(Beginning of Dataset excerpts)

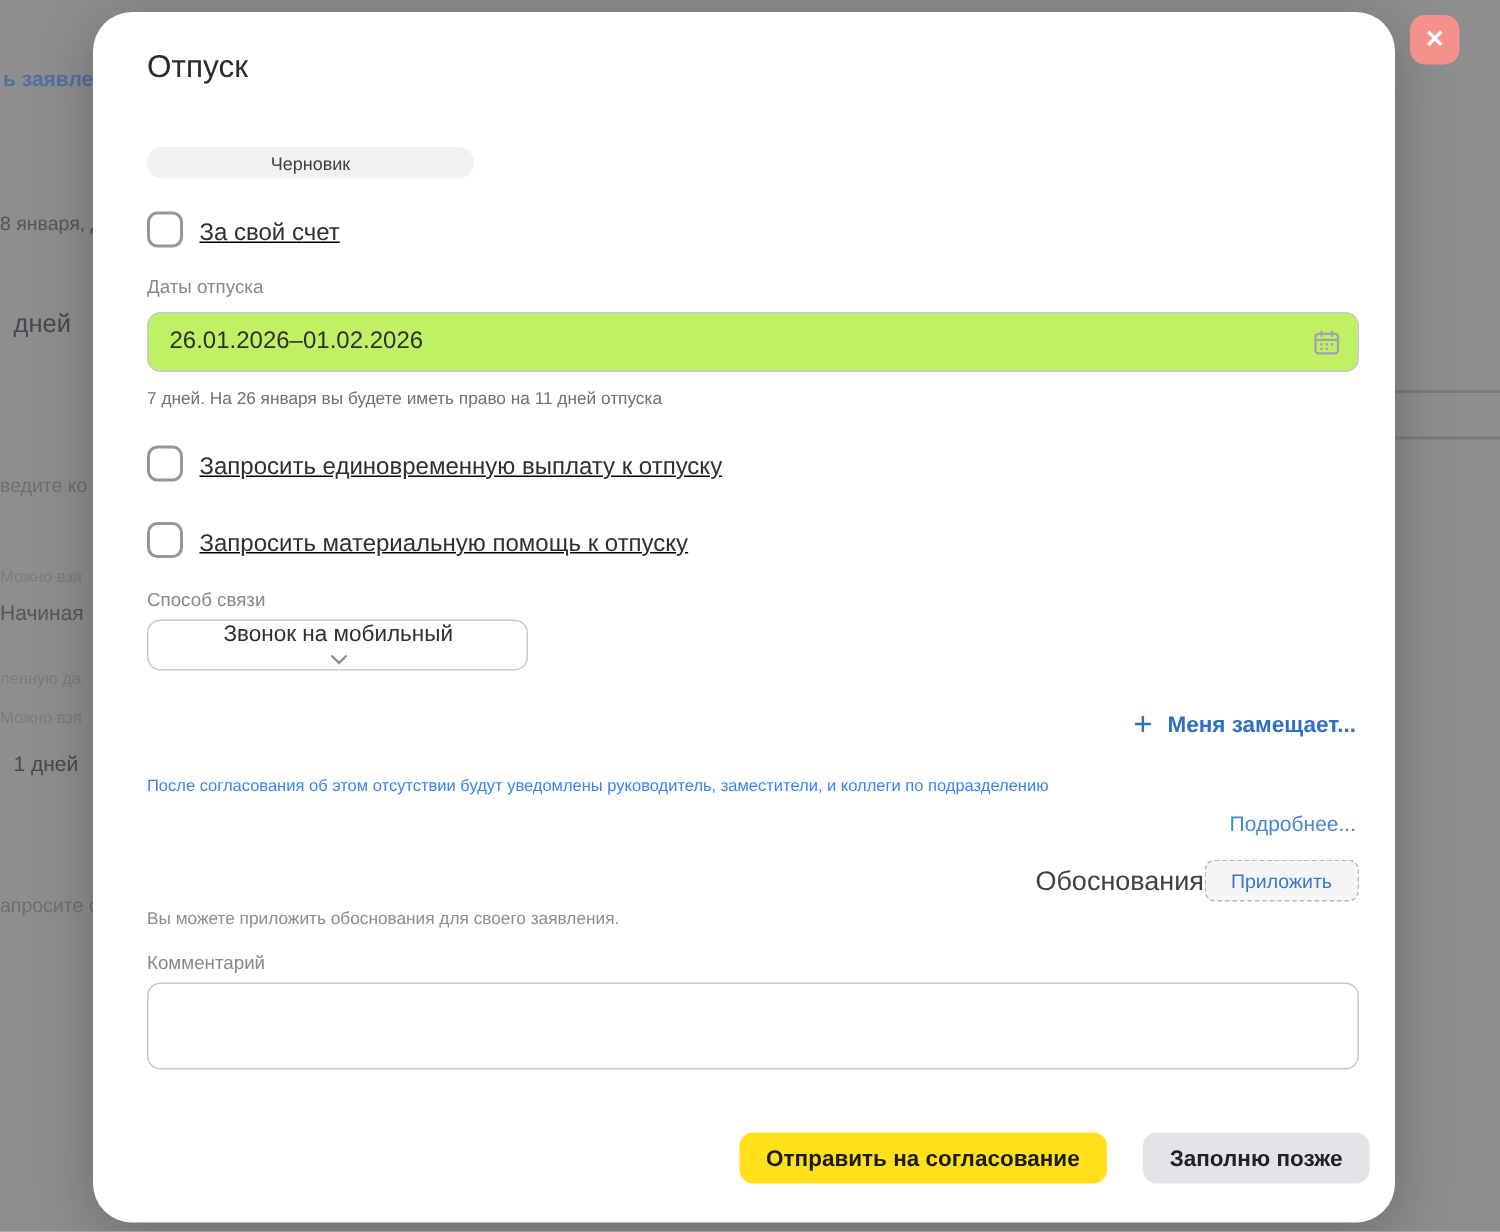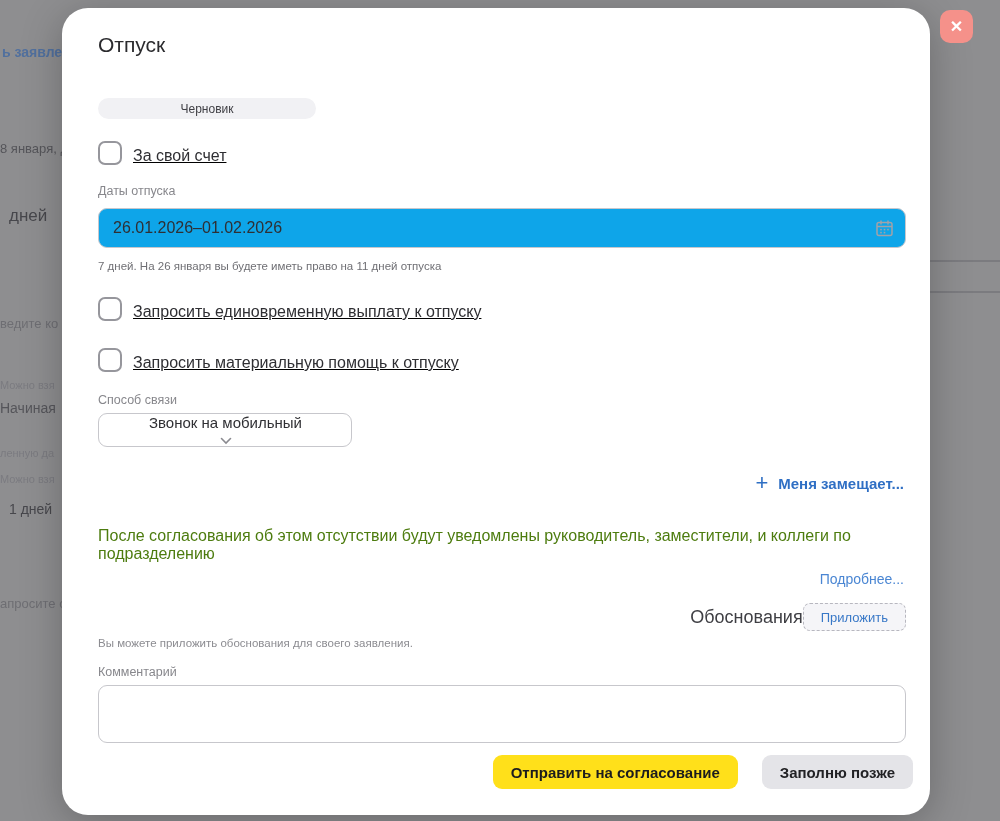"26.01.2026–01.02.2026" .text-input { background: #0ea5e9 -> #bef264 }
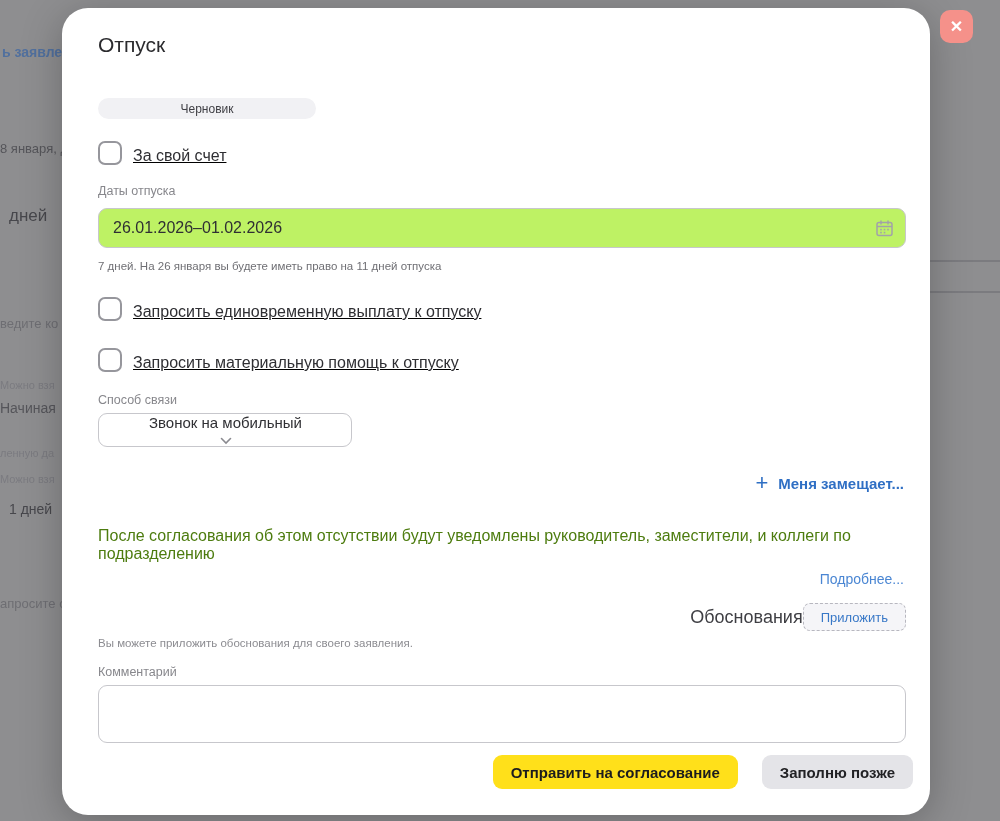"После согласования об этом отсутствии" .notify { color: #4d7c0f -> #3b82f6; font-size: 16px -> 11px; margin-top: 34px -> 22px }
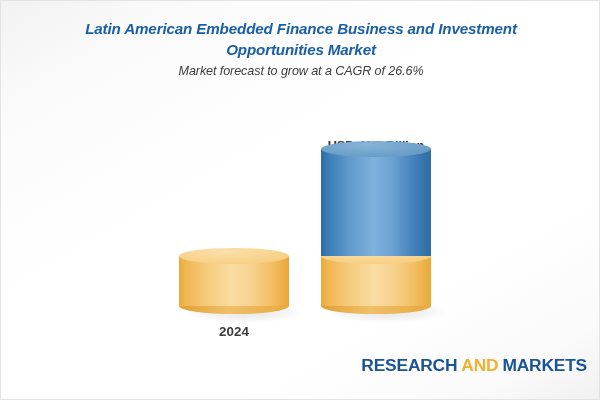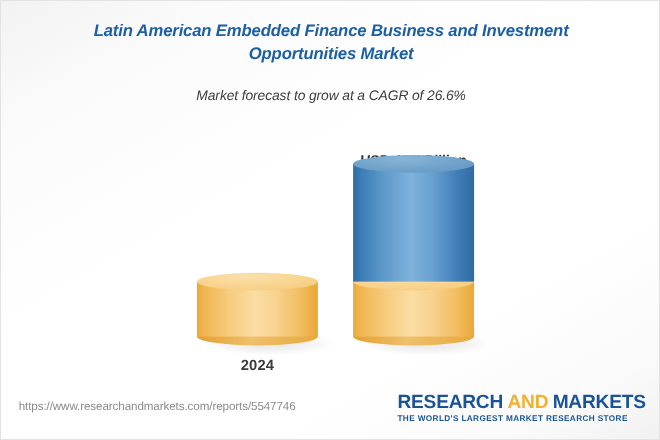"Market forecast to grow at" #chart-subtitle { margin: 20px auto 0 auto -> 4px auto 0 auto }
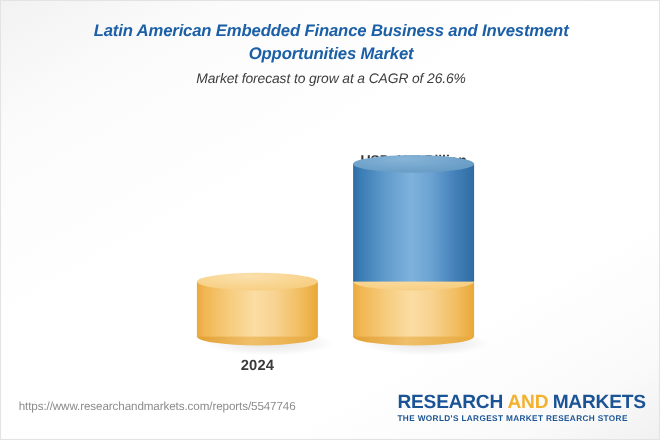"https://www.researchandmarkets.com/repor" a { html: <a>https://www.researchandmarkets.com/reports/5547746</a> -> none }
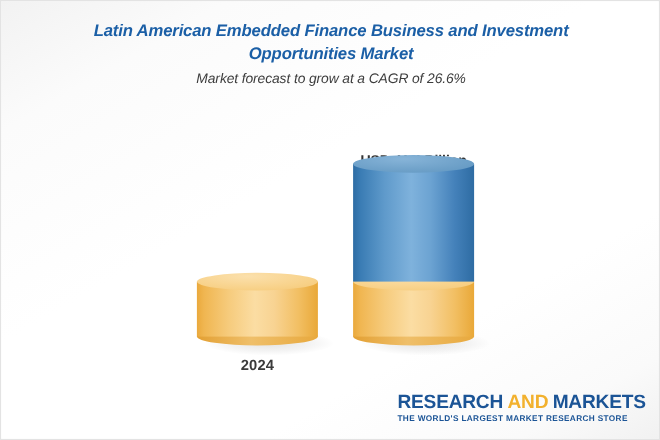"THE WORLD'S LARGEST MARKET RESEARCH" div { html: <div>THE WORLD'S LARGEST MARKET RESEARCH STORE</div> -> none }
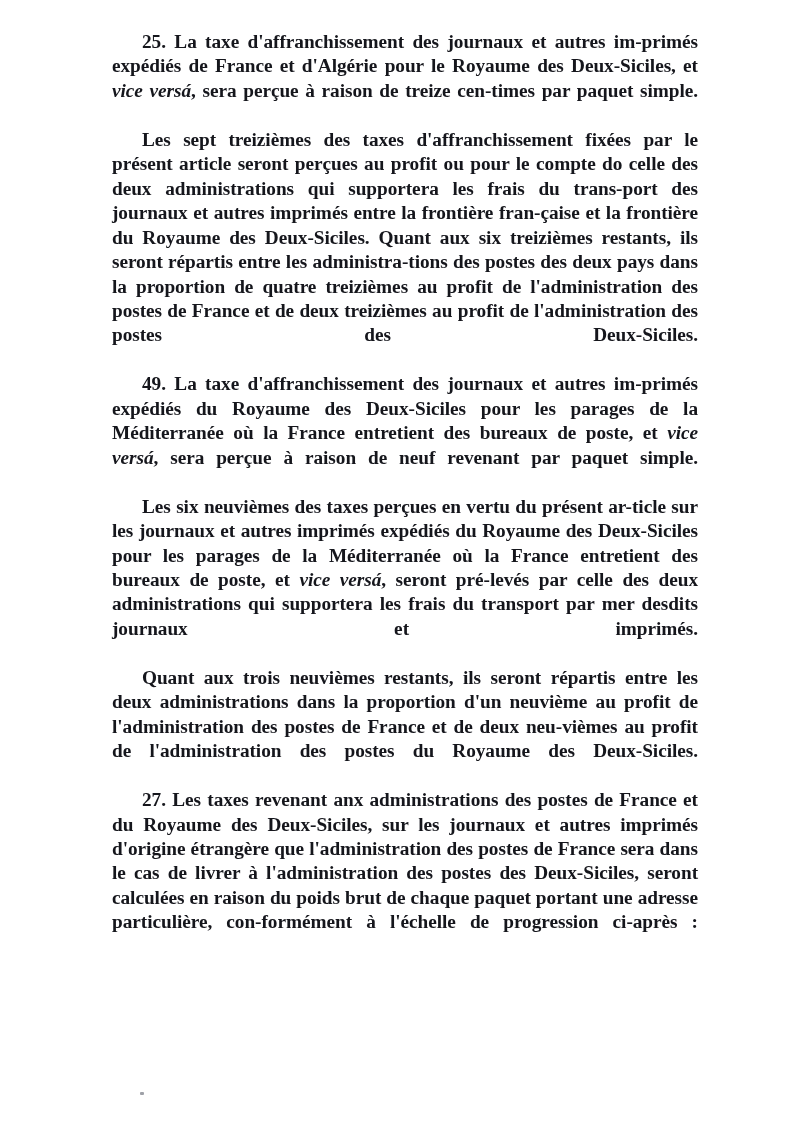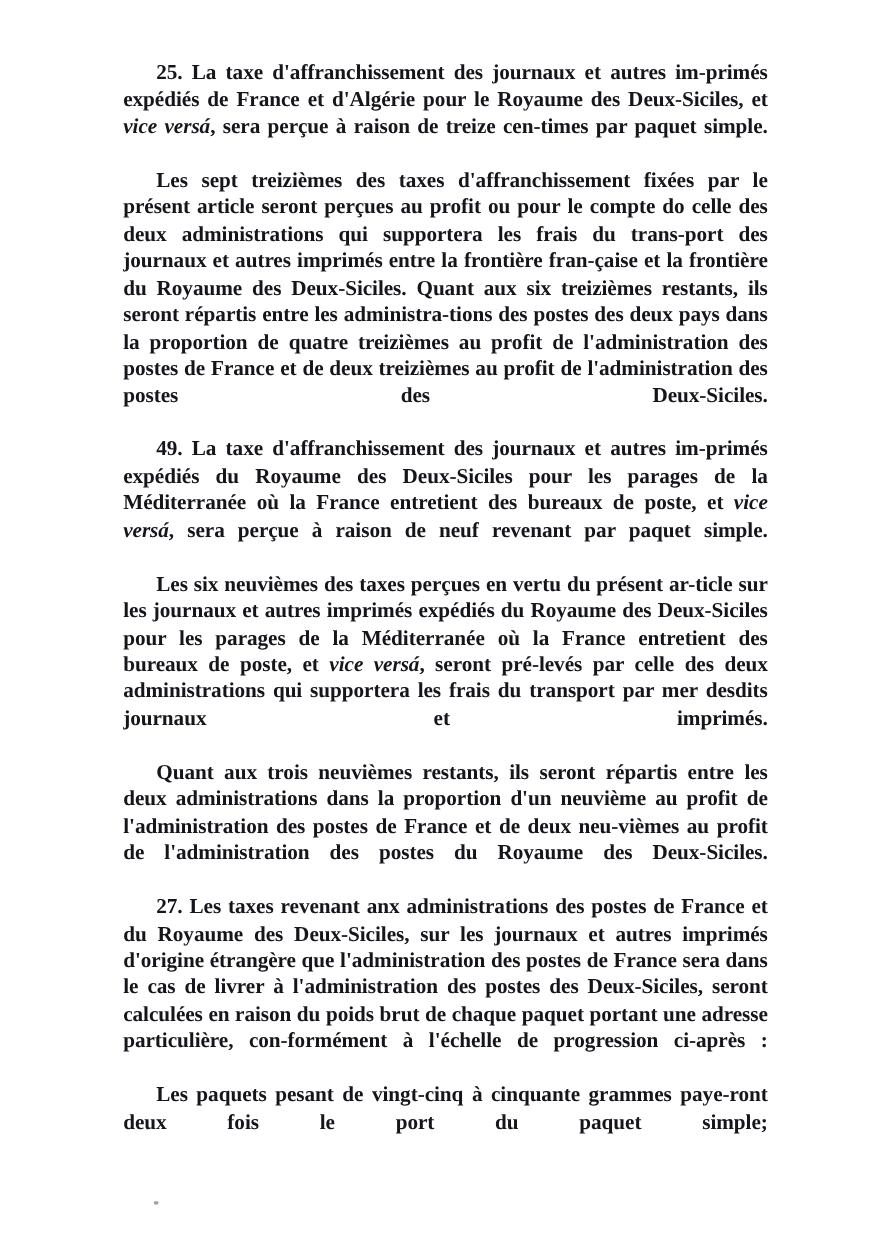"25. La taxe d'affranchissement des" .text-block { margin-top: 25px -> none }
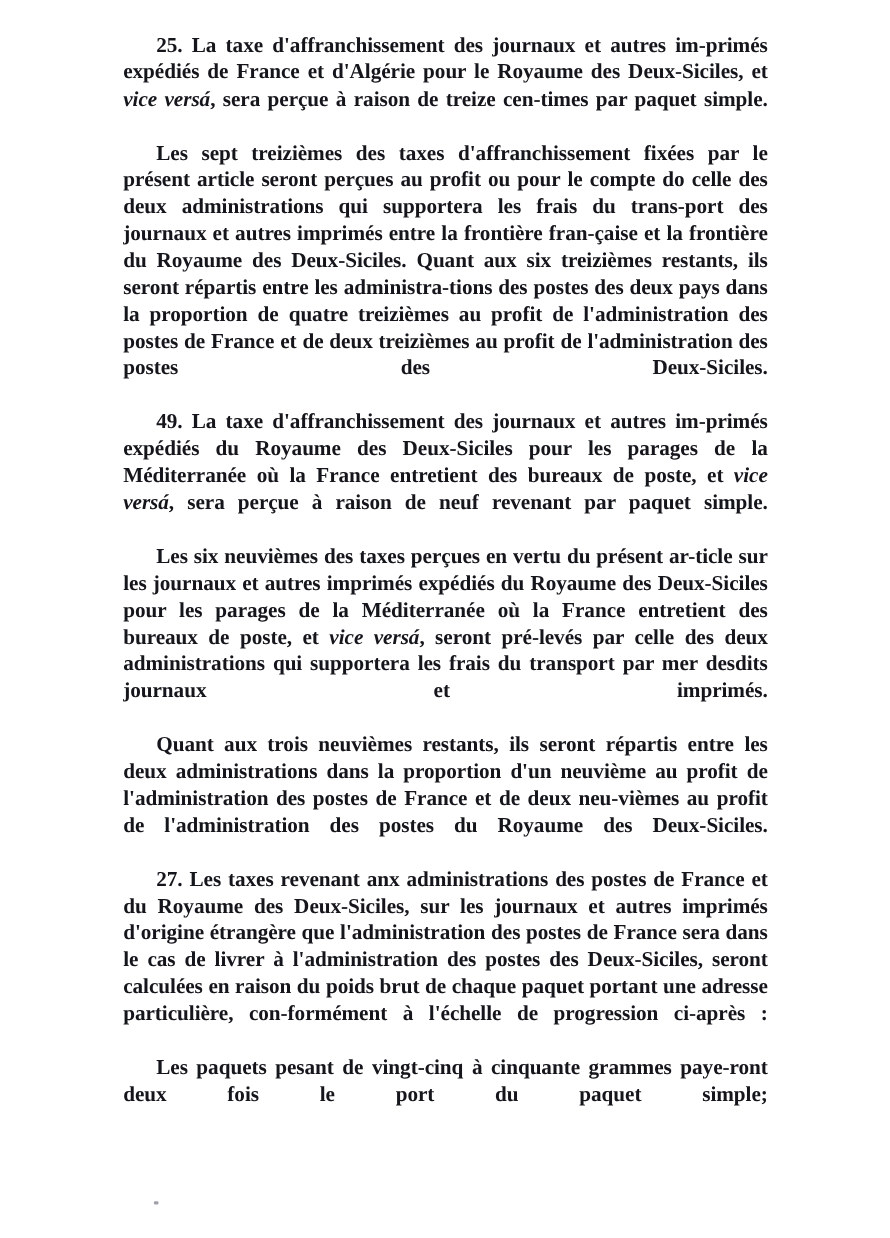"Les paquets pesant de vingt-cinq" p.para { html: <p><span>Les paquets pesant de vingt-cinq à cinquante grammes paye-ront deux fois le port du paquet simple;</span></p> -> none }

(End of Dataset excerpts)

• **Assignment**:
Respond with the exact lines above running from the one containing "forecast to grow" to the one containing "La taxe d'affranchissement", both ends kept and no pictures included.

• **Answer to the problem**:
"Market forecast to grow at" #chart-subtitle { margin: 20px auto 0 auto -> 4px auto 0 auto }
"https://www.researchandmarkets.com/repor" a { html: <a>https://www.researchandmarkets.com/reports/5547746</a> -> none }
"THE WORLD'S LARGEST MARKET RESEARCH" div { html: <div>THE WORLD'S LARGEST MARKET RESEARCH STORE</div> -> none }
"25. La taxe d'affranchissement des" .text-block { margin-top: 25px -> none }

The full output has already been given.